This plan is the first employer-funded cancer-specific workplace benefit in the UK. It has a fixed sum insured of £25,000 per employee and pays out on diagnosis of a cancer.
The definition of cancer is based on the Association of British Insurers model definition as used on critical illness (CI) insurance. That means that it excludes cancers in situ, less advanced cases and non-malignant tumours. However it does include leukaemia. On diagnosis, the customer must survive for at least 14 days for the cash lump sum benefit to be paid out and claims must be notified within three months of diagnosis. All pre-existing conditions are excluded.
Cover can last up to the scheme expiry age.
In addition, the policy can provide access to a Cancer Support Service (provided by Working Towards Wellbeing – W2W), Best Doctors and the Bupa HealthLine.
Premiums are subject to review after the initial premium guarantee period (usually two years). Terms and conditions can be changed at any time after five years. Premiums are calculated after three months, to allow membership to stabilise. Future premiums will also depend on claims experience.
Employers can usually claim premiums as a trading expense, when benefits will be paid tax-free to the individual employee (member).
Commission is usually 12% of premiums paid.
What They Say
Head of group protection proposition Anna Spender said: “Group Cancer Cover has been designed to be affordable and simple, providing a level of benefit to help with the additional costs that people face while going through cancer treatment.”
What We Say
"Cancer-only cover is not new – indeed it predates CI insurance and has been popular in some territories for decades. But it is unique (so Friends says and so far as we are aware) in the UK group market.
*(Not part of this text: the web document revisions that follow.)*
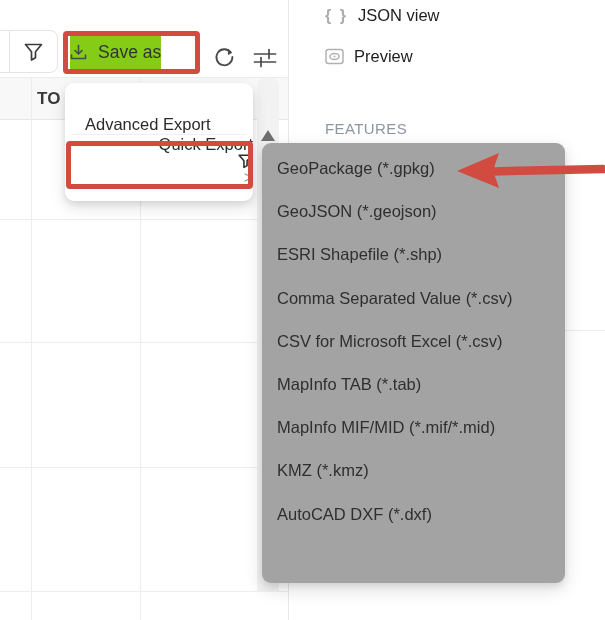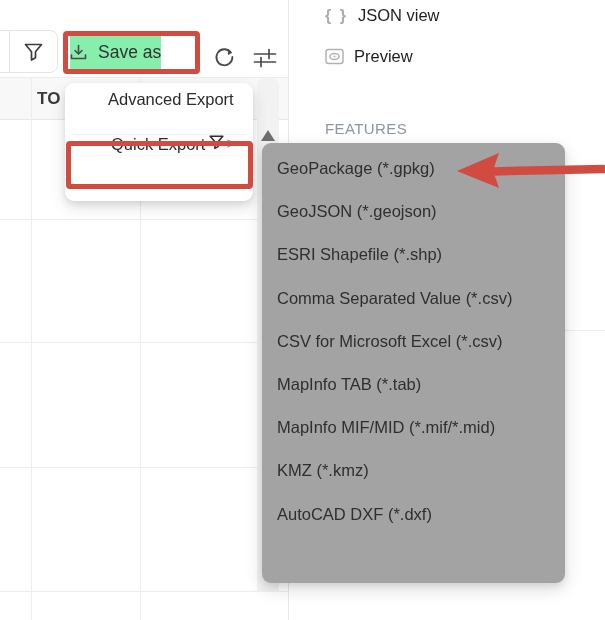--- a/index.html
+++ b/index.html
@@ -19,7 +19,7 @@
   .filter-btn { left:12px; top:32px; width:42px; height:40px; }
   .saveas-btn {
     position:absolute; left:70px; top:36px; height:33px; display:flex; align-items:center; gap:11px;
-    background:#86efac; border:none; font-family:inherit; font-size:17.5px; color:#333; cursor:pointer;
+    background:#84cc16; border:none; font-family:inherit; font-size:17.5px; color:#333; cursor:pointer;
   }
   .refresh-btn { left:211px; top:44px; width:26px; height:26px; }
   .tune-btn { left:251px; top:46px; width:28px; height:24px; }

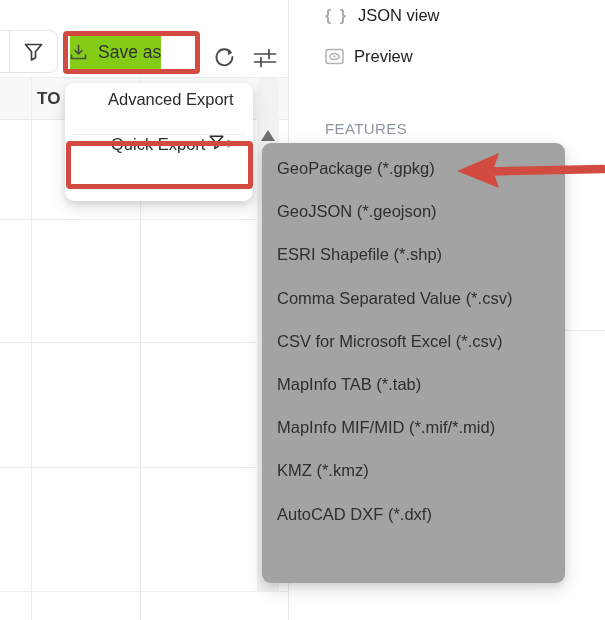--- a/index.html
+++ b/index.html
@@ -56,8 +56,8 @@
     padding-top:7px;
   }
   .dropdown .menu-item {
-    height:44px; display:flex; align-items:flex-start; padding-left:20px;
-    font-size:16.5px; color:#2b2b2b; cursor:pointer;margin-left:23px;
+    height:44px; display:flex; align-items:flex-end; padding-left:20px;
+    font-size:16.5px; color:#2b2b2b; cursor:pointer;
   }
   .dropdown .divider { height:1px; background:#f0f0f0; margin:0 7px; }
   .quick-row { gap:0; }

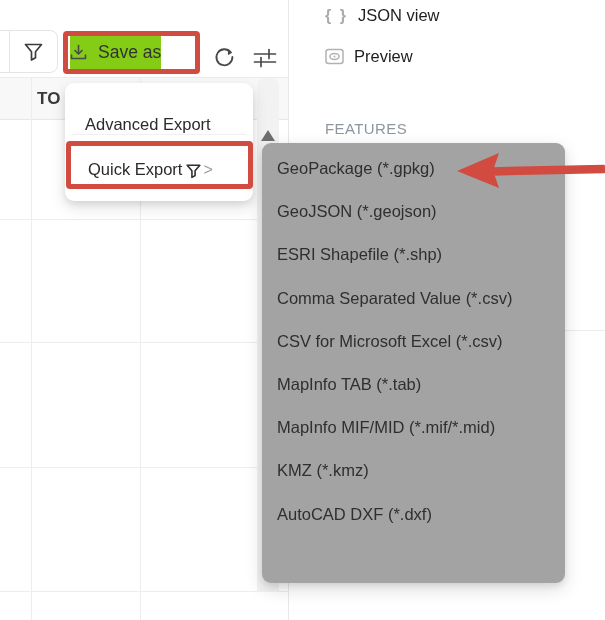--- a/index.html
+++ b/index.html
@@ -60,7 +60,7 @@
     font-size:16.5px; color:#2b2b2b; cursor:pointer;
   }
   .dropdown .divider { height:1px; background:#f0f0f0; margin:0 7px; }
-  .quick-row { gap:0; }
+  .quick-row { gap:0;flex-direction:column; }
   .quick-chevron { color:#9a9a9a; font-size:16px; margin-left:2px; }
   
   .submenu {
"So why would an employer choose this plan, given that cancer makes up only around 70% of CI claims? The answer is cost and simplicity – and that the plan can help open up other planning opportunities too.
"For example, the plan should appeal to employers who like the idea of group CI but can’t afford it. It may also be useful for firms who have discontinued cancer cover under their group private medical insurance scheme but still want to provide some cancer benefit to employees. Given the significant improvements by the NHS in cancer care in recent years, the health service can now be a preferred choice for cancer care and, having £25,000 to spend how you wish may well appeal to some employees more than would having private care and no cash.
"However, there is one particular issue around cancer only cover and it’s one that it took CI insurers a while to resolve back in the 1980s. That is that some conditions, such as benign brain tumours, can have medical and financial consequences very similar to having a malignant tumour. CI insurers resolved that by adding benign brain tumours to their cover. That also led in part to adding more and more conditions in the continuing quest to get CI cover to actually cover all critical illnesses. This type of plan can’t afford such escalation, but adding cover for benign brain tumours would cost relatively little more (of over 300,000 cancers a year, about 5,000 are malignant brain tumours and just over 4,000 non-malignant brain tumours, according to Cancer Research UK data, based on 2010 and 2011 UK figures) but could materially increase the perceived value of the cover.
"Overall, although we are not always fans of limited cover plans, we do think this is well worth looking at for employers for whom it could be an ideal solution to their particular needs."